Challenge Sailcloth’s selection of light-air cloths has something for every kind of sailor. Their selection for downwind and reaching includes four different constructions: Code-Tec for asymmetric and reaching sails for both racing and cruising. Super-Series’ ultra-light sailcloth for racing code zeroes. FiberMax coated fabric for cruising Spinnakers, proven in the Clipper Cup Around the World Race.
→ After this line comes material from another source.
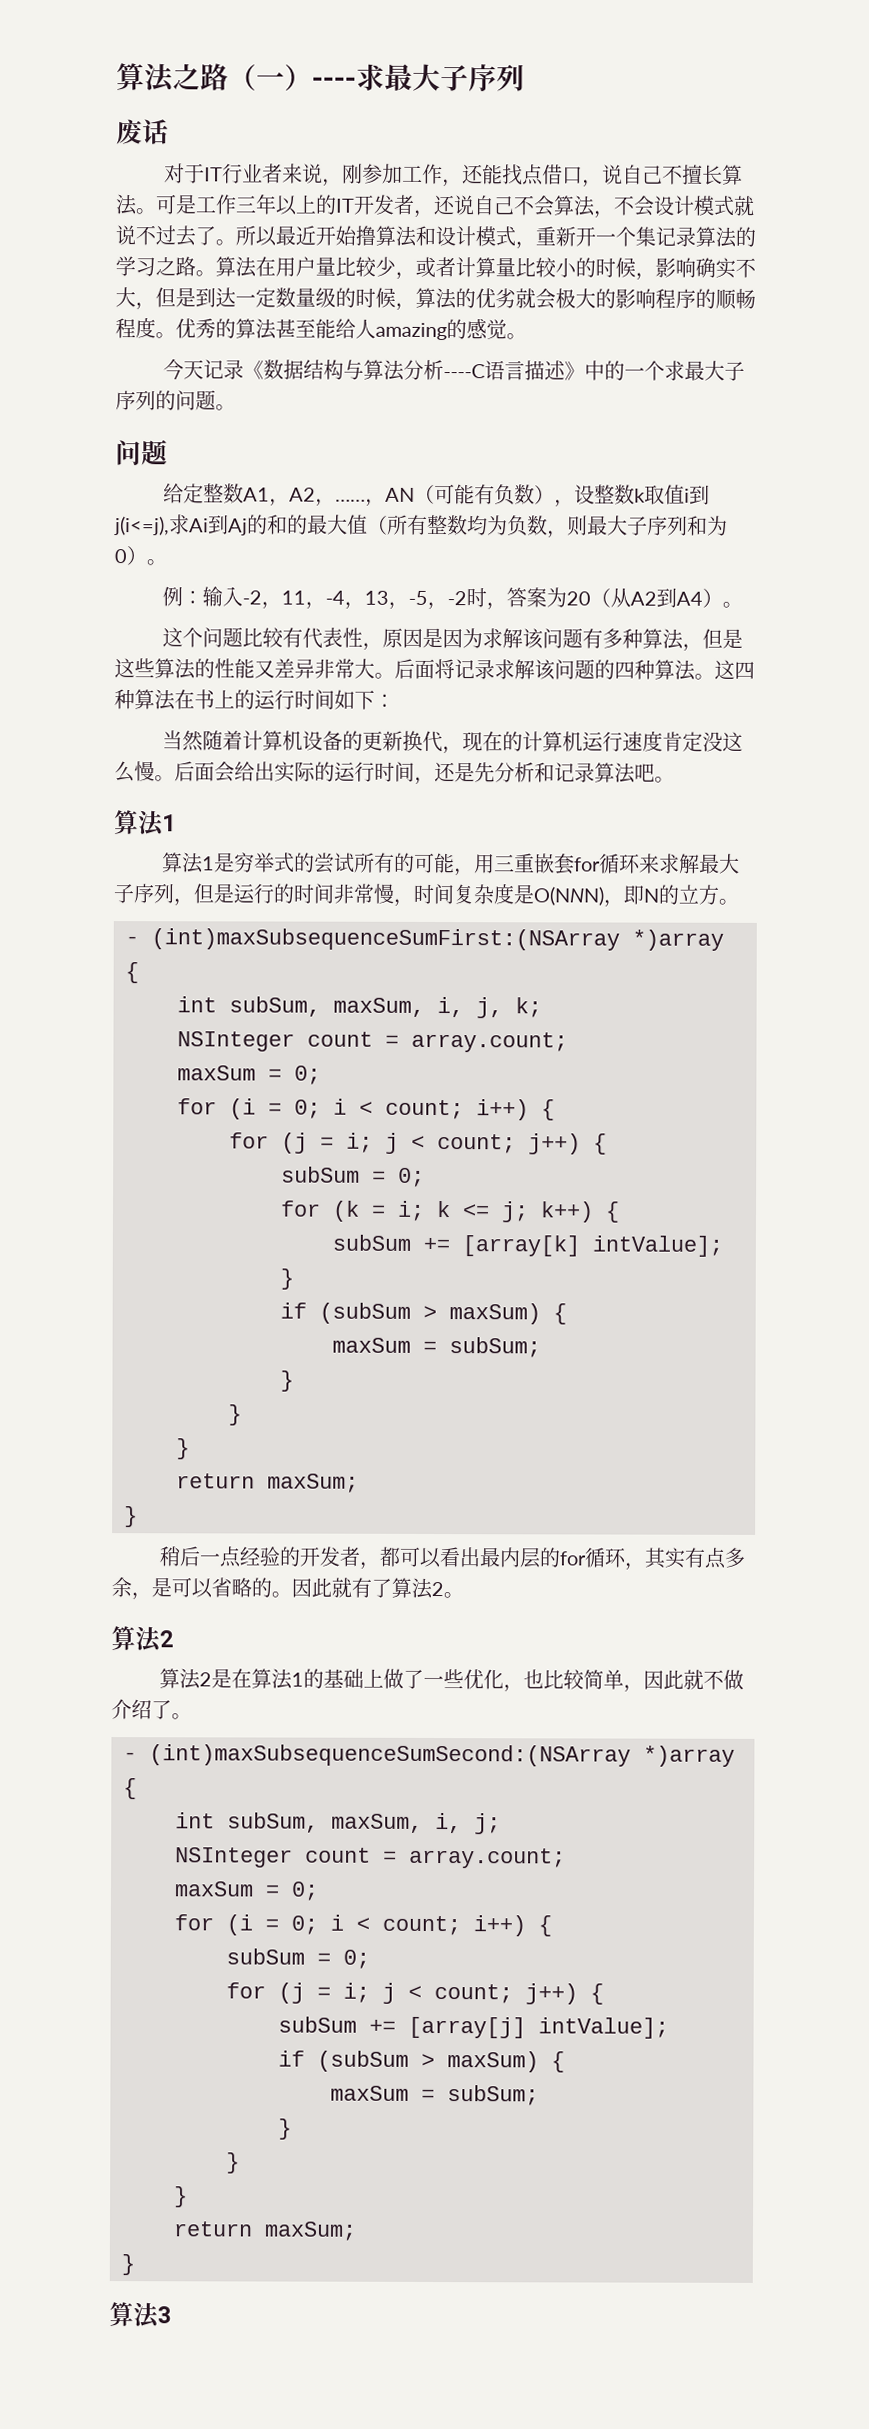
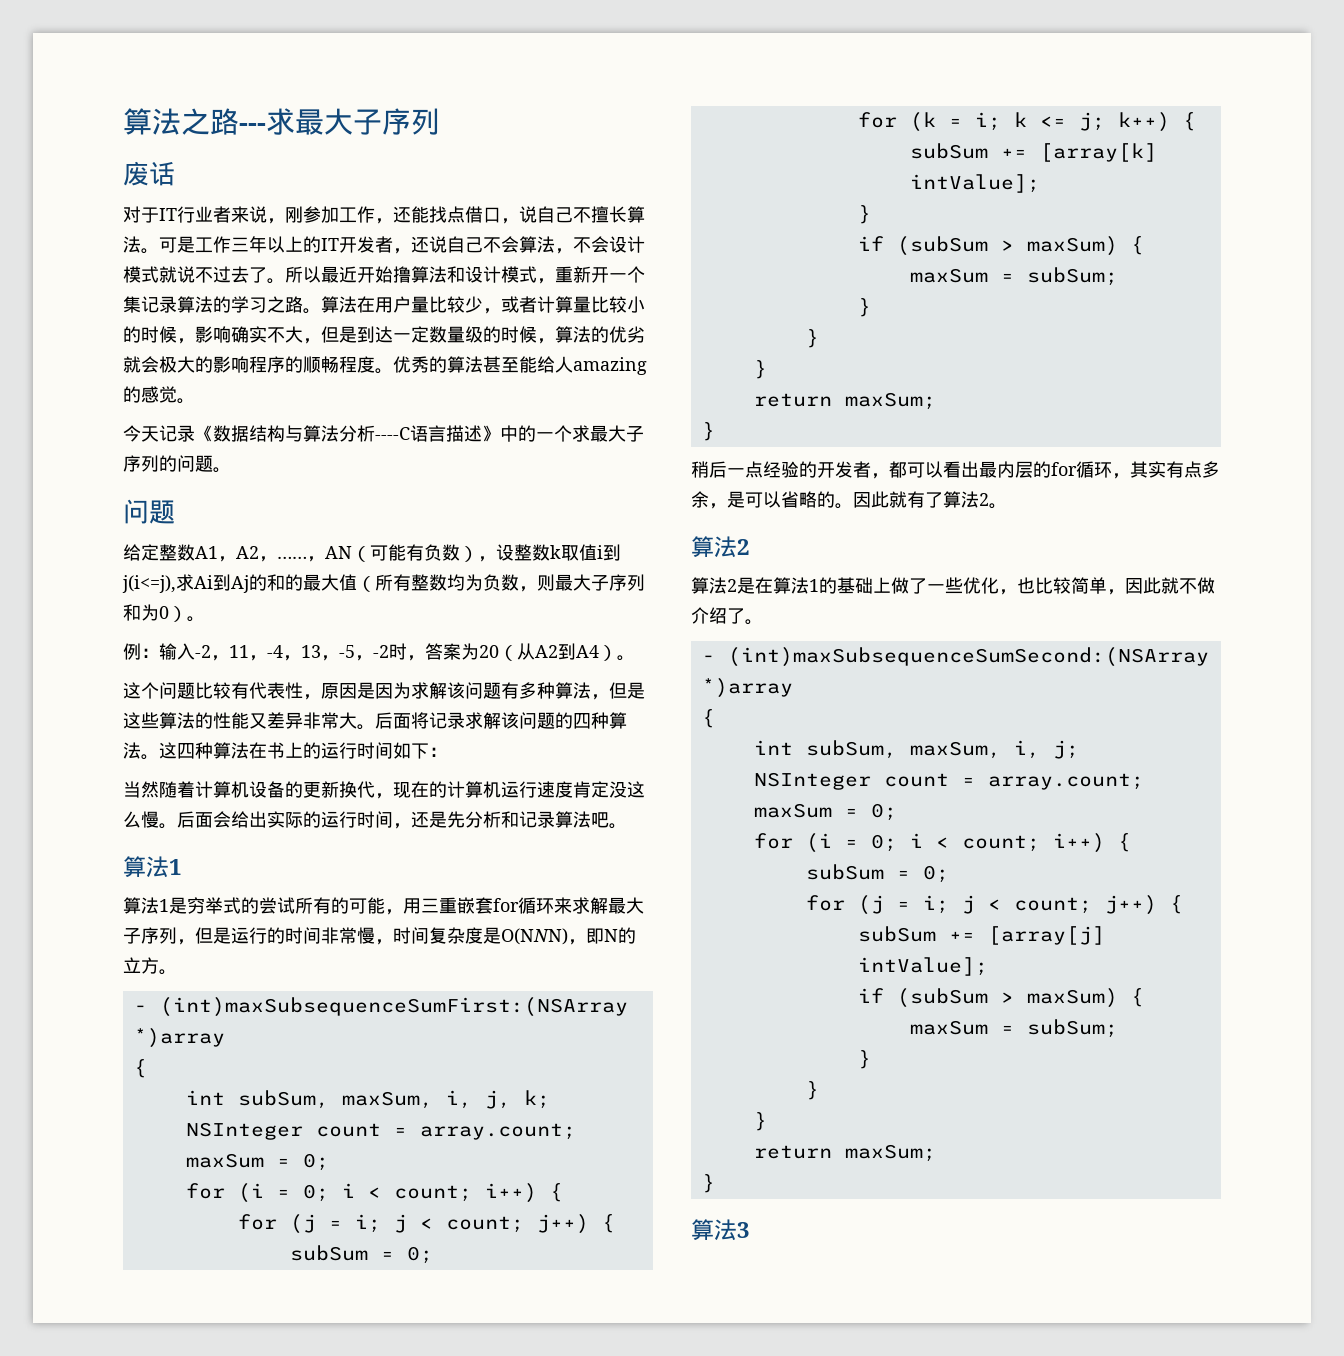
[228,64,357,91] （一）---- -> [239,123,266,132] ---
And the durable high performance Baltic Code Zero laminate sailcloth for code zeros.

Dimension Polyant

With climate-neutral factories in both Germany and the USA, Dimension Polyant combines traditional craftsmanship and cutting-edge technology to produce sustainable, top-of-the-range sailcloth for both the racing and cruising markets.
Their catalogue lists seven different sailcloths for downwind sailing covering a varied selection of sailcloth constructions, from the woven Precision Nylon or Polyester for symmetric and asymmetric spinnakers to the high-performance Code Zero Optic 2 laminate.

Mazu Sailcloth

This Danish sailcloth manufacturer offers both Nylon and Polyester sailcloth, melamine impregnated and polyurethane-coated for maximum water resistance and stability to suit both racing and cruising applications.

Mazu Sailcloth has a real flair for marketing and their well-designed website is incredibly comprehensible and includes a full page dedicated to explaining the many technical terms constantly used in sailcloth talk, to help you get a full understanding of their product descriptions.

Mazu offers two options for downwind sails: The melamine-impregnated and PU-coated Nylon Rip-stop, and the Polyester Rip-Stop for cross-cut and radial-cut spinnakers, gennakers, and light-air code zeroes.